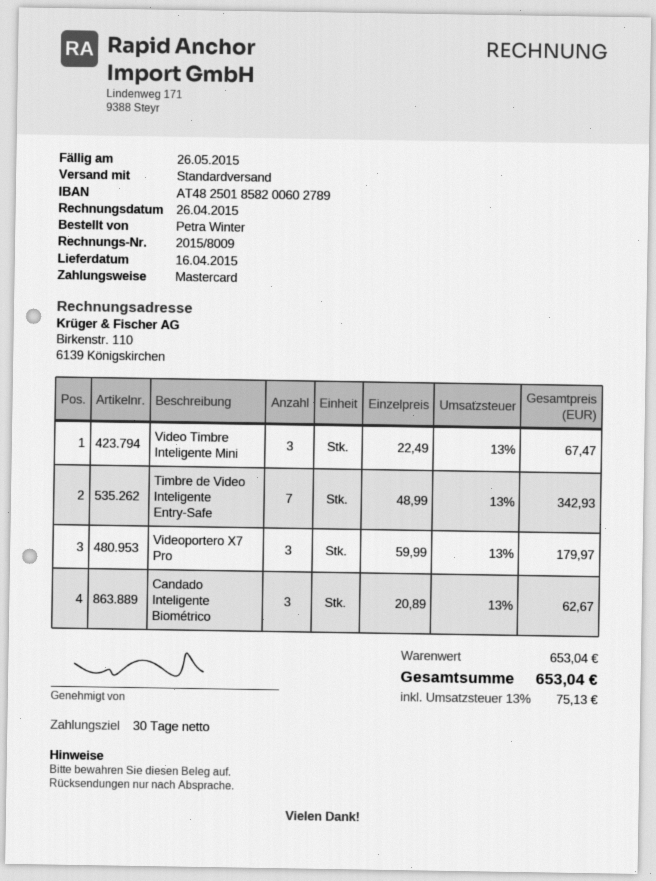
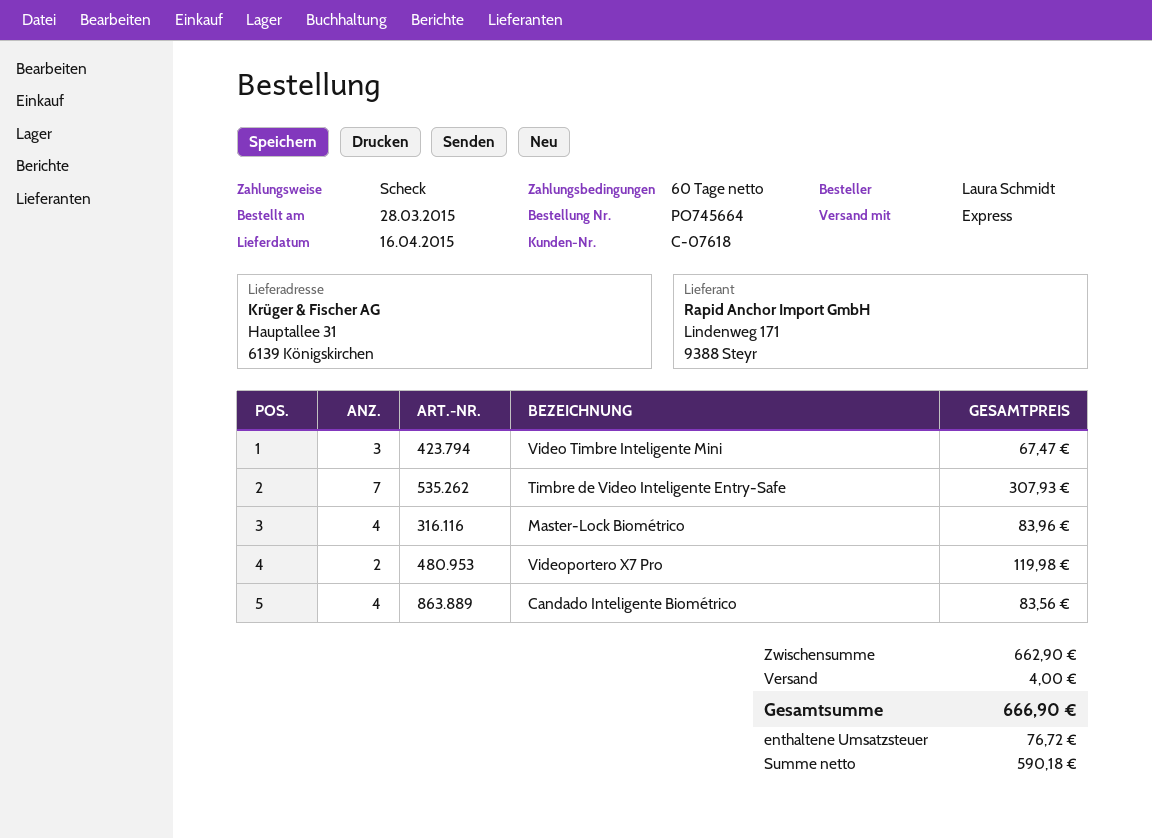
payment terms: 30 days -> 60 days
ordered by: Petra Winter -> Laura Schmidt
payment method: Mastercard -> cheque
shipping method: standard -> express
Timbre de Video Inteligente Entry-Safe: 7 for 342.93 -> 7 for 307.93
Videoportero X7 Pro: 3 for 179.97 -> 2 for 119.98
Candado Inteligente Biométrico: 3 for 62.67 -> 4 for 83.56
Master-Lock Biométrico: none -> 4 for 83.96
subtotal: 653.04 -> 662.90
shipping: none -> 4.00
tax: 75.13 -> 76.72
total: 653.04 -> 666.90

○ ○ ○

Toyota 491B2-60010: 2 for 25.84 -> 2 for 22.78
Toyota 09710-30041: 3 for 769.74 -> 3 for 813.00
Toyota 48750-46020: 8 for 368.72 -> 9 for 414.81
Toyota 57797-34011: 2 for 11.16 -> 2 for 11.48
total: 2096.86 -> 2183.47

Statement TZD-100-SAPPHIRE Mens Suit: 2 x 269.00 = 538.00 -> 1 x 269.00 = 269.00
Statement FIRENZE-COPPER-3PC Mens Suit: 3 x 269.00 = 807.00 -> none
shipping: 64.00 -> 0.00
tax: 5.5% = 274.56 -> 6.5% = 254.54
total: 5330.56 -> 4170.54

○ ○ ○

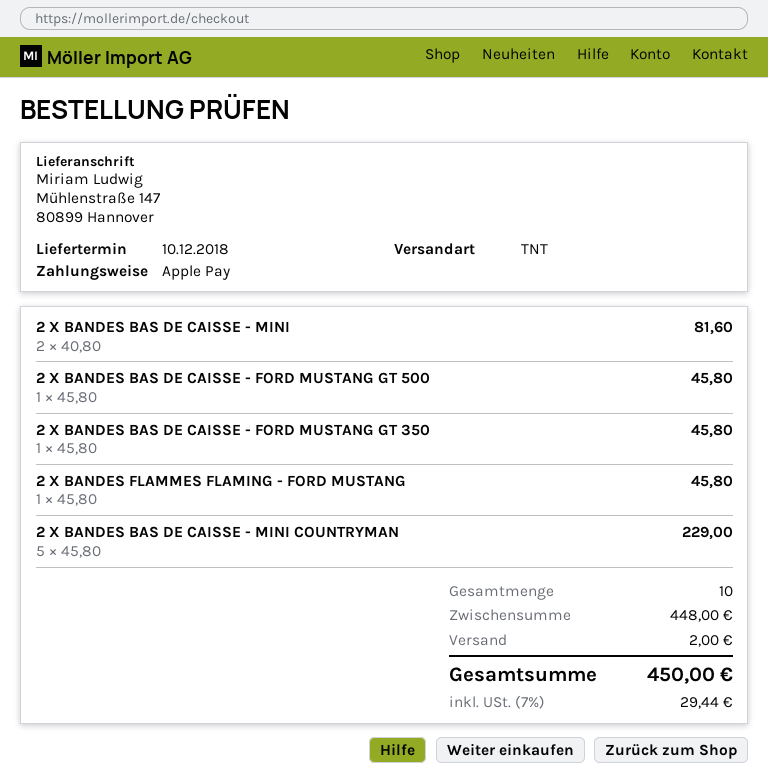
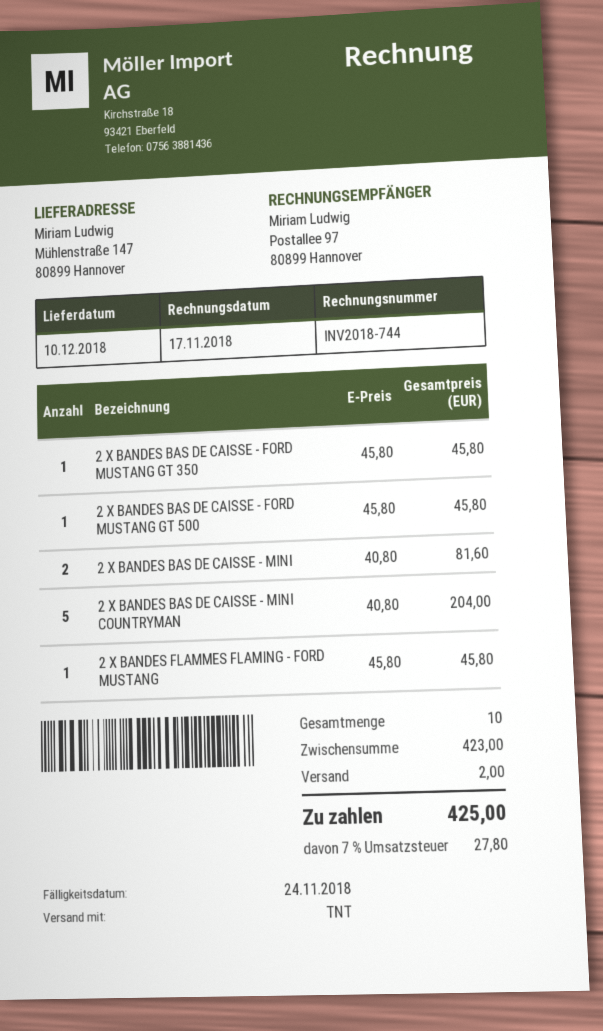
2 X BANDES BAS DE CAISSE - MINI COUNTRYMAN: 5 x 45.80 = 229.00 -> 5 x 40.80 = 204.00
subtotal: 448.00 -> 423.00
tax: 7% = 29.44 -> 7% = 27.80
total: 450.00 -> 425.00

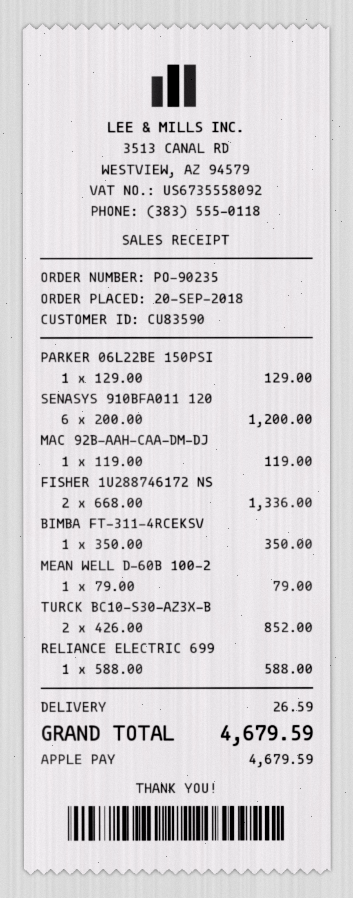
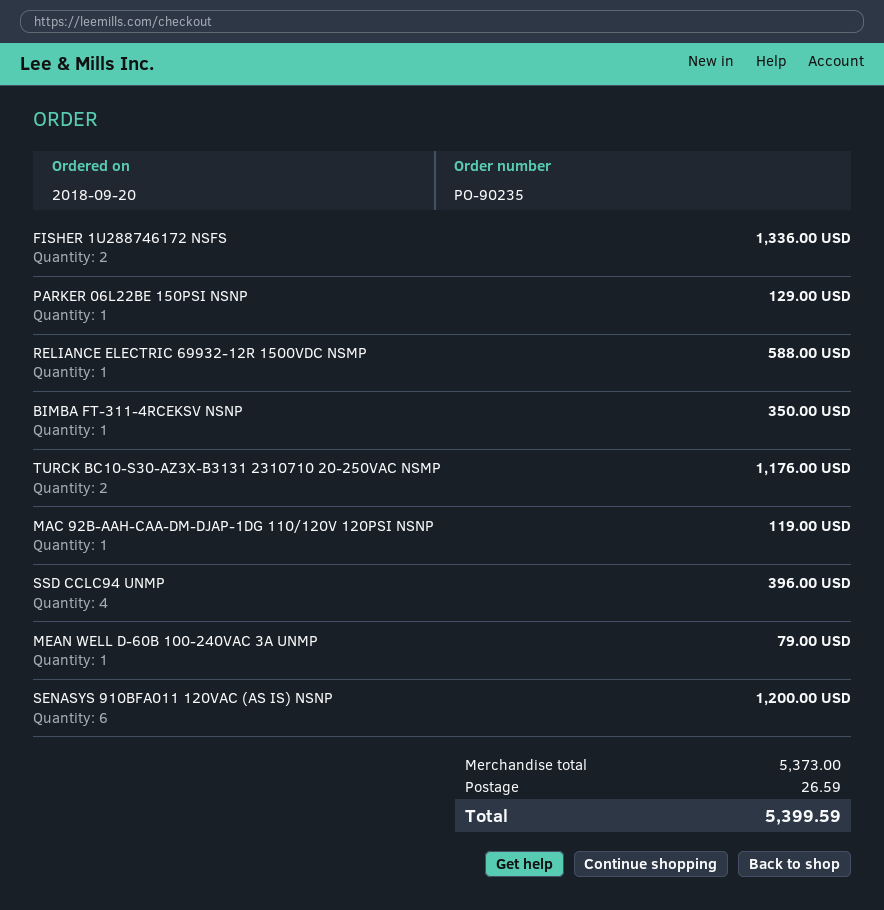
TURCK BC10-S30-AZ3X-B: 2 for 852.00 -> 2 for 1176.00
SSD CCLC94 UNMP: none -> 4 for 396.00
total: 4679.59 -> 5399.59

○ ○ ○

### Task to complete
For the entries above, count the lines that contain the string "none", and state that number without further comment.

### Output of the task
4